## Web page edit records

-*-*-

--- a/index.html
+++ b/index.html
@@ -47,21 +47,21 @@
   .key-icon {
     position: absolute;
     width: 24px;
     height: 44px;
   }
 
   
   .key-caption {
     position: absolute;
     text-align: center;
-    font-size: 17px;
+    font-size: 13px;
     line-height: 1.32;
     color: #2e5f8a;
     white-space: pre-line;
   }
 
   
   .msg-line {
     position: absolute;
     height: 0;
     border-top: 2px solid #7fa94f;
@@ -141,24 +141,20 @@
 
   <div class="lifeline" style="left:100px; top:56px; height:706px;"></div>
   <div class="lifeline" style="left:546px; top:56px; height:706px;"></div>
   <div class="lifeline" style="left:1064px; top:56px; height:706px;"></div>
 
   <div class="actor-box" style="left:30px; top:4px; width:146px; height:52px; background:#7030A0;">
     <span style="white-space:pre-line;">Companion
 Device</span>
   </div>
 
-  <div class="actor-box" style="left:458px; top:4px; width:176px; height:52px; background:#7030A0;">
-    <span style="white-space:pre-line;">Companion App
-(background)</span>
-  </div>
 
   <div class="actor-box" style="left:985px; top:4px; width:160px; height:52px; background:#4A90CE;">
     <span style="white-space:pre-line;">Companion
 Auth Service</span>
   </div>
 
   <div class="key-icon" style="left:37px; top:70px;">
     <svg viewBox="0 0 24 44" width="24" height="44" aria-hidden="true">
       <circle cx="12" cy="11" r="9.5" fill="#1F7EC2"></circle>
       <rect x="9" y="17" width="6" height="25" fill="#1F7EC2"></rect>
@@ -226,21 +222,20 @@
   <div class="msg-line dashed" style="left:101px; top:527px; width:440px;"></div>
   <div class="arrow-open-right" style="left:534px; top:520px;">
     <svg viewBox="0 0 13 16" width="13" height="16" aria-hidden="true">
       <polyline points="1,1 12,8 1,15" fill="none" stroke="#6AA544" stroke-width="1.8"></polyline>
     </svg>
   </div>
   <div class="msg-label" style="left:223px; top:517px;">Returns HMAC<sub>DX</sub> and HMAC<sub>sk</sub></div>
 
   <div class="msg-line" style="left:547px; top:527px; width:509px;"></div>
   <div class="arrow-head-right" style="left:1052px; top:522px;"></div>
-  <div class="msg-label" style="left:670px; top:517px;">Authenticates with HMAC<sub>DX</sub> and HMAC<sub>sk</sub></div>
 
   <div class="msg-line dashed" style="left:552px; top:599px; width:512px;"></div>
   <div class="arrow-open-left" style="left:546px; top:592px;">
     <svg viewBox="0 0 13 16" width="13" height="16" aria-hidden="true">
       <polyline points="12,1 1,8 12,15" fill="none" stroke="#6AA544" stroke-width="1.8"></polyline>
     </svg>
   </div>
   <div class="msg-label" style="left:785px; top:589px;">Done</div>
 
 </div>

-*-*-

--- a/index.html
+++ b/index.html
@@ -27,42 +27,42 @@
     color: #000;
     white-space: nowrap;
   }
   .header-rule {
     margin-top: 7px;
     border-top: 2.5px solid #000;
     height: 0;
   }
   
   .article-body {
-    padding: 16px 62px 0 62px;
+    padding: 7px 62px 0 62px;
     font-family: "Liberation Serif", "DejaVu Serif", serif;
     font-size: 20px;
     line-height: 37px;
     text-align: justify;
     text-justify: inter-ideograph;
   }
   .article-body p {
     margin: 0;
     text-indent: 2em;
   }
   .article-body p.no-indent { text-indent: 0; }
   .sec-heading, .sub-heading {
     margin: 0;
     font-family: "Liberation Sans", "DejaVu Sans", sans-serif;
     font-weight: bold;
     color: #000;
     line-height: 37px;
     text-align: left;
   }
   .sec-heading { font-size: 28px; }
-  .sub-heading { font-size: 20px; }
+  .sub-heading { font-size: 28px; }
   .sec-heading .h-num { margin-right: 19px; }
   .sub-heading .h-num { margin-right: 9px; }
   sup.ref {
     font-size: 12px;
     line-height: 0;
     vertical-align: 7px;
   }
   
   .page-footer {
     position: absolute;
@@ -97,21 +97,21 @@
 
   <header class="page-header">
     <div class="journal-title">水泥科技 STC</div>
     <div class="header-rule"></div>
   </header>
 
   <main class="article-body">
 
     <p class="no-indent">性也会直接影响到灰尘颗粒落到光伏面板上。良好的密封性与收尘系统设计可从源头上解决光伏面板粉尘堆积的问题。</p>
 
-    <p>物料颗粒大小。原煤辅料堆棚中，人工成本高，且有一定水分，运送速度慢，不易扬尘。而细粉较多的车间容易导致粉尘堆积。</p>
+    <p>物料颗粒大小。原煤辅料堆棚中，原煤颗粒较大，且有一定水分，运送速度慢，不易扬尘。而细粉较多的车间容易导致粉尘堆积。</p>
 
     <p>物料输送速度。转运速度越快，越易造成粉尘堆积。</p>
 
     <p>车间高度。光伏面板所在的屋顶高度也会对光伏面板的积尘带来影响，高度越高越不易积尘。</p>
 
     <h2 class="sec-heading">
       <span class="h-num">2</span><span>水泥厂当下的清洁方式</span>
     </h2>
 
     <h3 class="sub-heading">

-*-*-

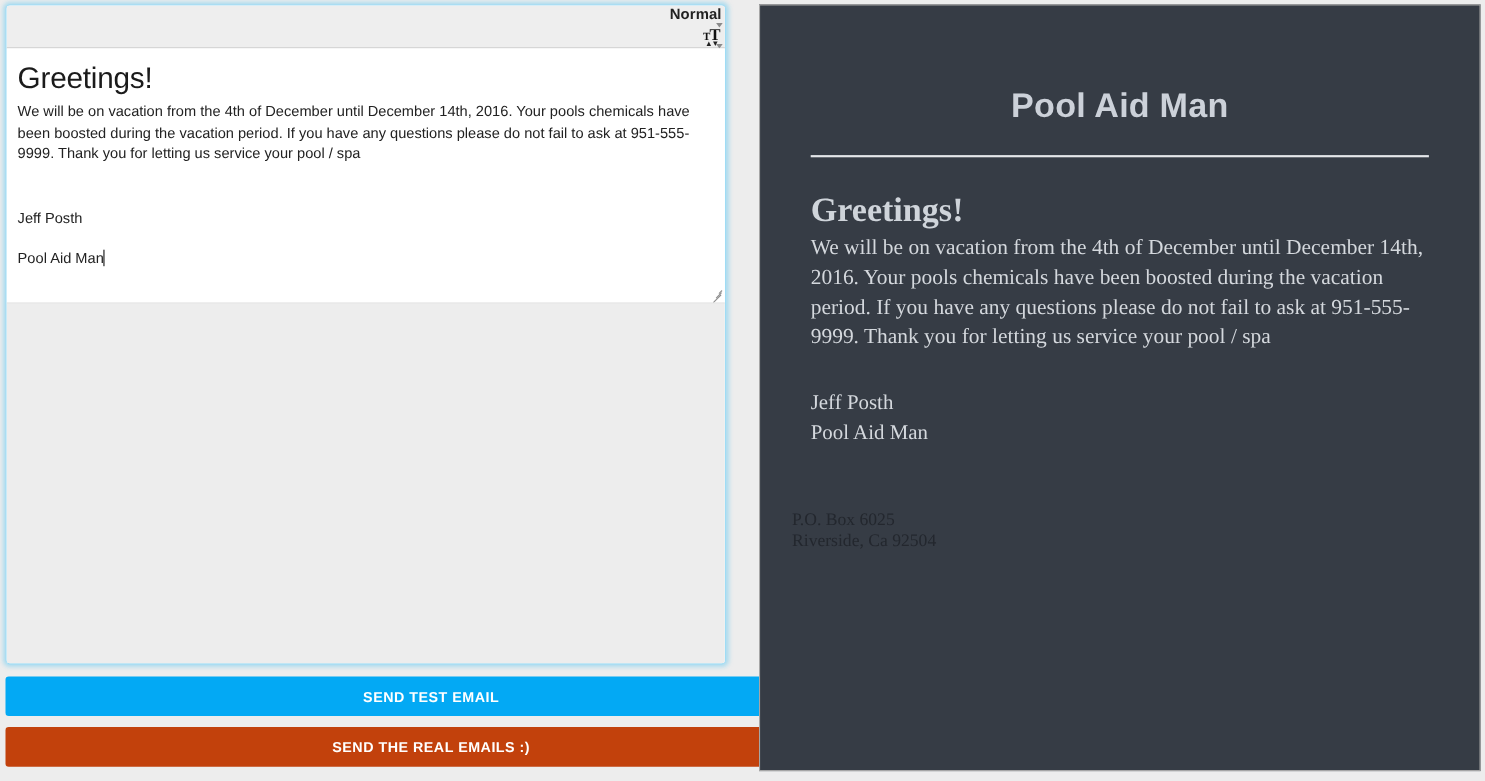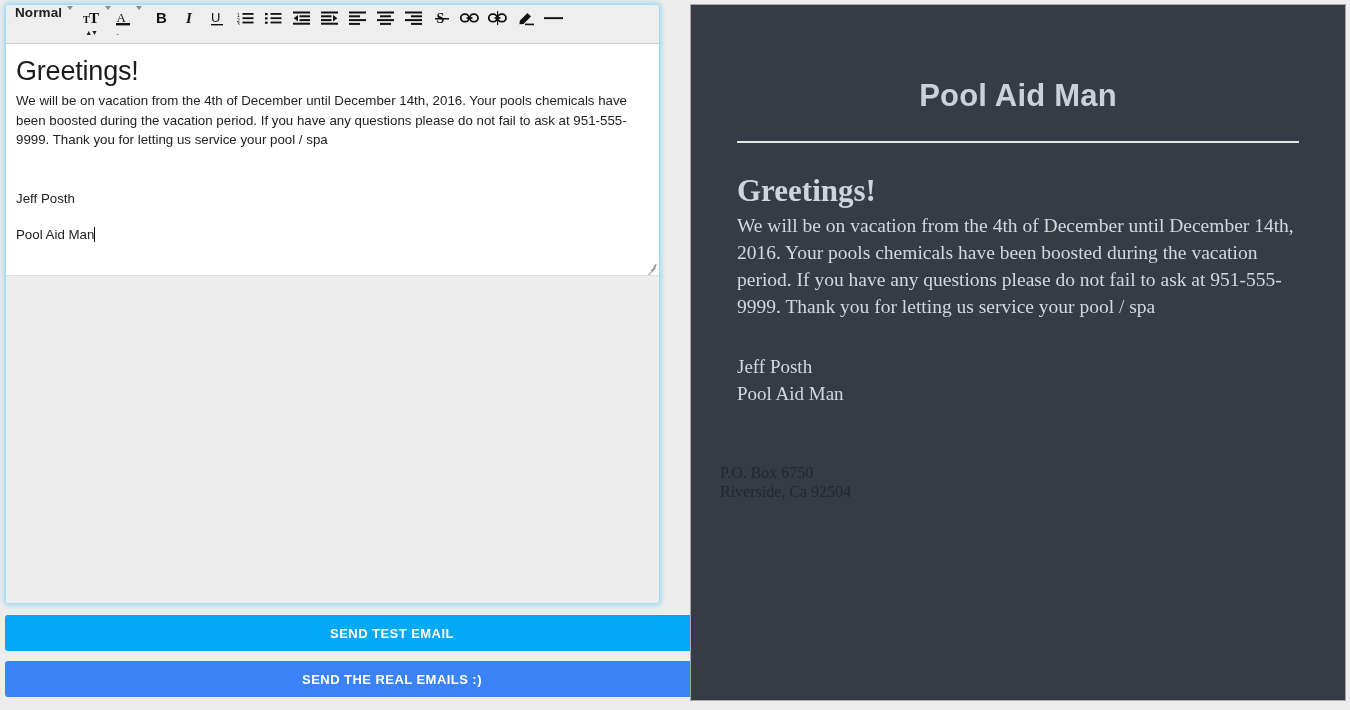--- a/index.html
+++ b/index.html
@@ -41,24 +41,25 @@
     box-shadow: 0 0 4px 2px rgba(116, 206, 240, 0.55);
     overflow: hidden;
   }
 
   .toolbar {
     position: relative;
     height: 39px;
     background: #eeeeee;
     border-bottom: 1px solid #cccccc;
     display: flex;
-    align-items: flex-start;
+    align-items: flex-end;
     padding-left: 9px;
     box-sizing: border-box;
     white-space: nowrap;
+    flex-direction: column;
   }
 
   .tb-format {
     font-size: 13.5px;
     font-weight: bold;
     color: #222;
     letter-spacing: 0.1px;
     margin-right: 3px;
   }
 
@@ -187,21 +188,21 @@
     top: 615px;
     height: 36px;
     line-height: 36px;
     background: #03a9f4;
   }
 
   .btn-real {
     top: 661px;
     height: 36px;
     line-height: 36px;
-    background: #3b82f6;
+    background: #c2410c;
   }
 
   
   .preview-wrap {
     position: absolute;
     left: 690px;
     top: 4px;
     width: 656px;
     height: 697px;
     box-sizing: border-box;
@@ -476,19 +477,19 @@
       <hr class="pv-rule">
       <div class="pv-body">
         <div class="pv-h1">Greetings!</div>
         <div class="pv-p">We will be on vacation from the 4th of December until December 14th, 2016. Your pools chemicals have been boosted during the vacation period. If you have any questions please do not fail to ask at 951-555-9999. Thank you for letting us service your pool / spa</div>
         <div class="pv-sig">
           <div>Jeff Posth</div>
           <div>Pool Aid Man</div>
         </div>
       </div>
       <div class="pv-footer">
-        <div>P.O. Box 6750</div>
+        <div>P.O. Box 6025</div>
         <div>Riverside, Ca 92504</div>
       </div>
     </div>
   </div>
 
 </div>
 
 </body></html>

-*-*-

## What to work on
Go through the data above and find the lines with the word "不易扬尘". Copy each of those lines.

## Completed exercise
-    <p>物料颗粒大小。原煤辅料堆棚中，人工成本高，且有一定水分，运送速度慢，不易扬尘。而细粉较多的车间容易导致粉尘堆积。</p>
+    <p>物料颗粒大小。原煤辅料堆棚中，原煤颗粒较大，且有一定水分，运送速度慢，不易扬尘。而细粉较多的车间容易导致粉尘堆积。</p>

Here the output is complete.